A experiência artística foi aos poucos jogada para escanteio diante de uma sociedade cada vez mais pragmática, acostumada a valorizar apenas aqueles que produzem bens tangíveis, materiais. E com isso milhares, milhões de artistas ganham suas vidas hoje como escriturários, bancários e padeiros. Ou vendendo seu talento para a publicidade – a forma que a sociedade encontrou para transformar arte em mercadoria.

Pois quero propor um exercício. Dentro de alguns dias começam as Olimpíadas. Assista a cerimônia de abertura e veja quanto tem ali de arte. E depois reflita sobre a razão daquilo tudo se a sociedade não dá valor à arte.

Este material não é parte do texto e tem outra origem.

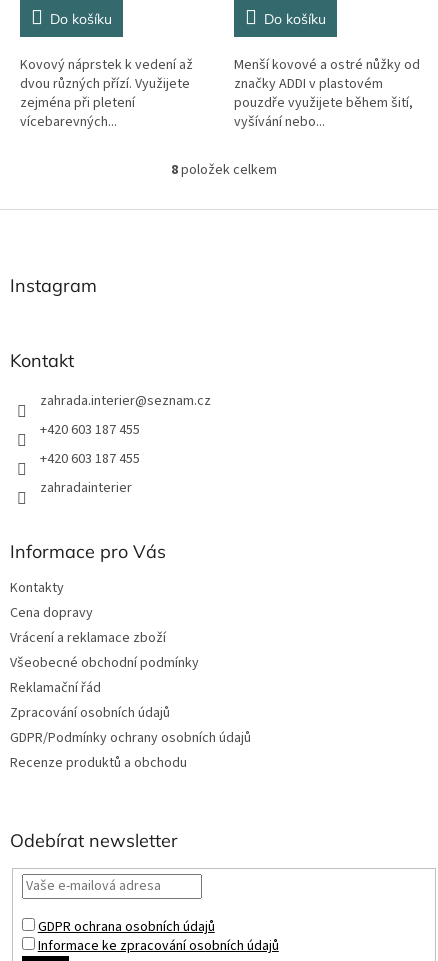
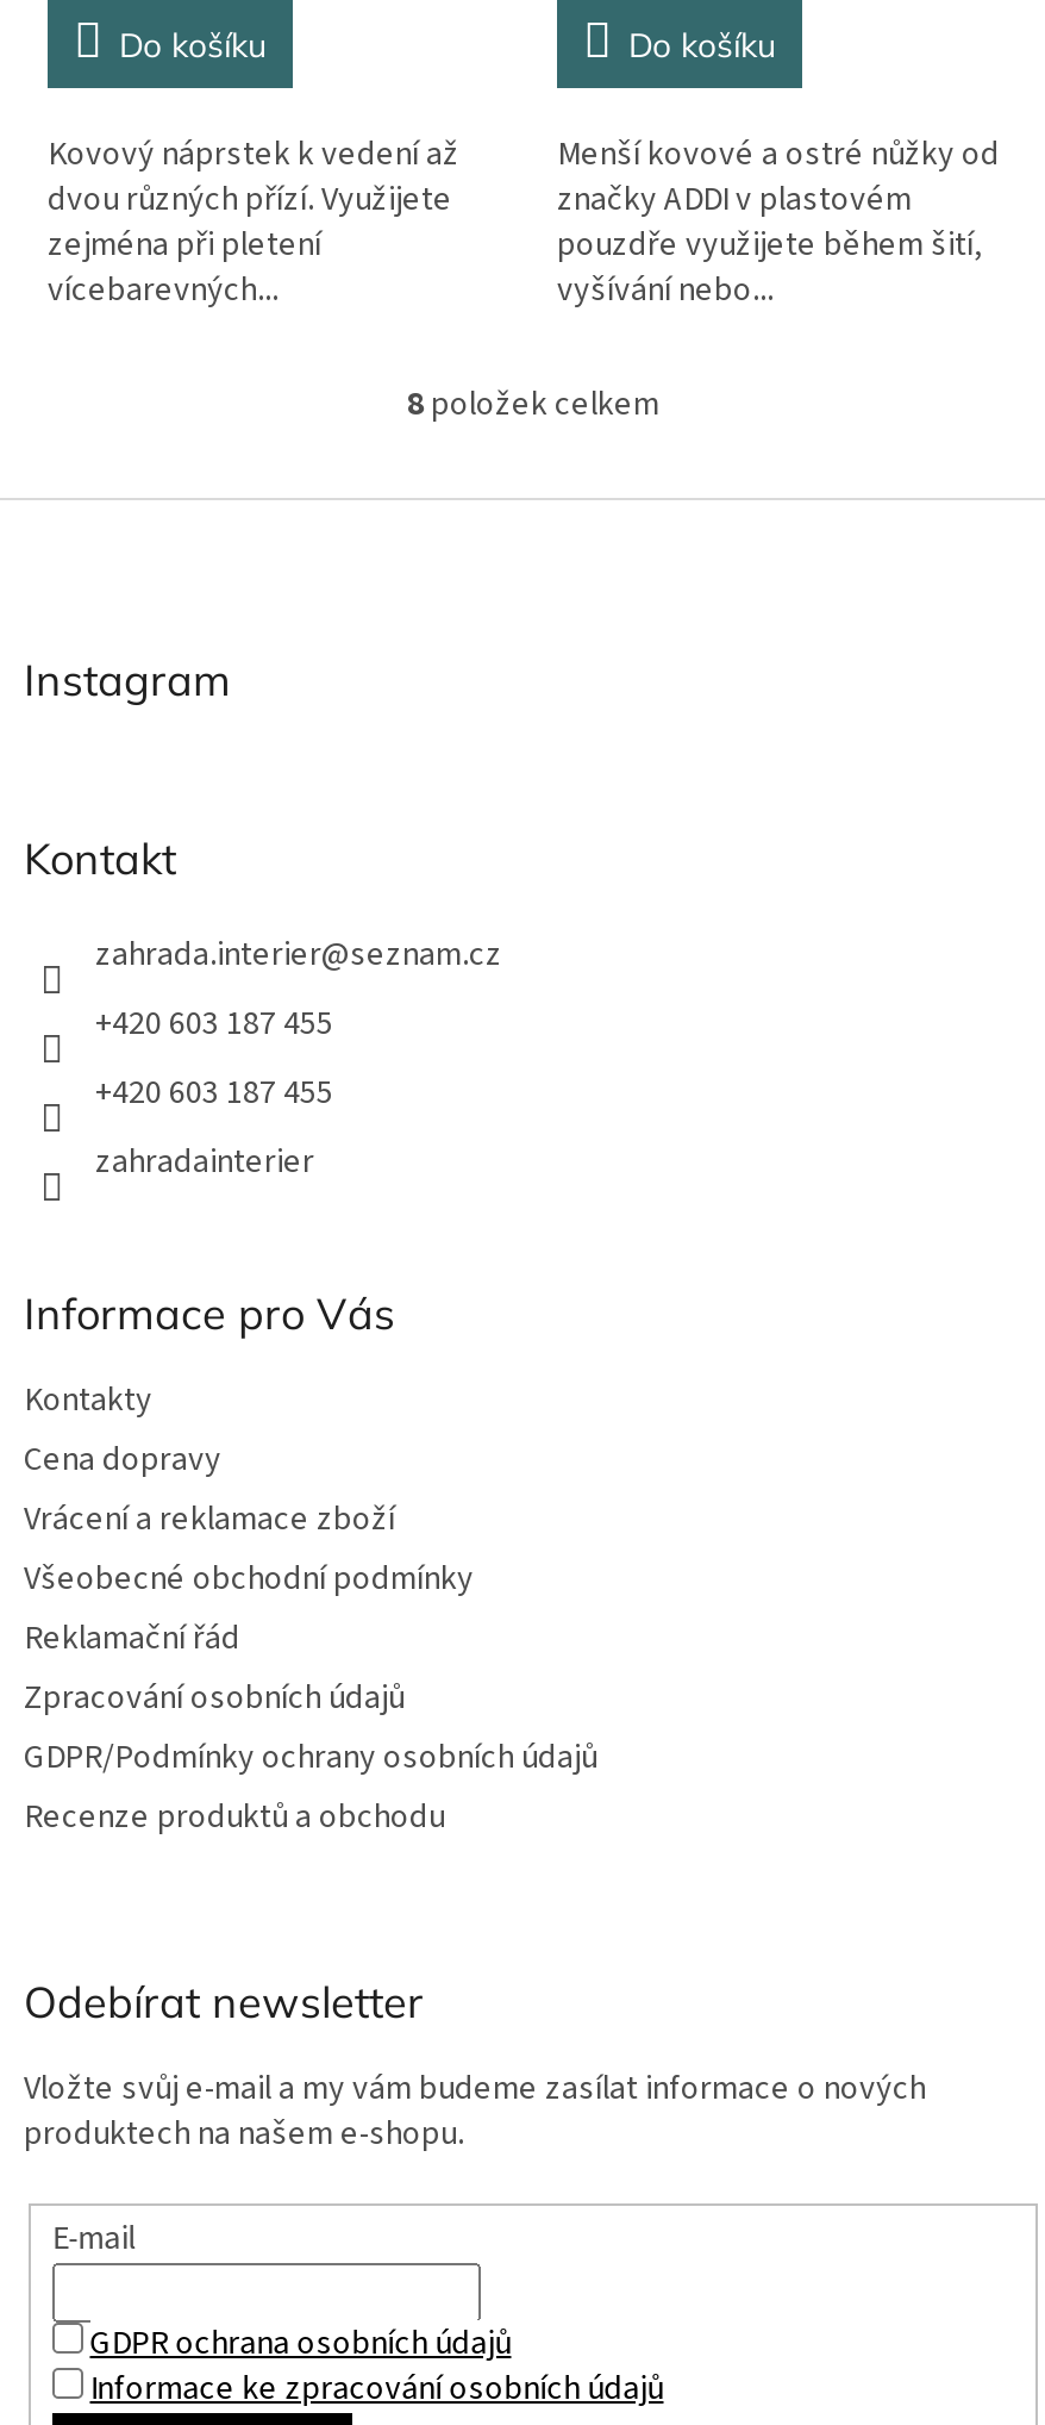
none -> [24,2065,926,2262] Vložte svůj e-mail a my vám budeme zasílat informace o nových | produktech na našem e-shopu. | E-mail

O ser humano precisa de arte. Um quadro que nos comove, um poema que nos enleva a alma, uma música que nos leva às lágrimas, uma peça de teatro que nos faz refletir, um cartum que nos faz sorrir, uma escultura que nos prende o olhar... São experiências necessárias para quem quer uma vida completa.

Naquele navio a caminho do Pólo Norte – sem as armadilhas que consomem o meu tempo – através da arte voltei a ser aquilo que eu sempre quis ser: simplesmente eu.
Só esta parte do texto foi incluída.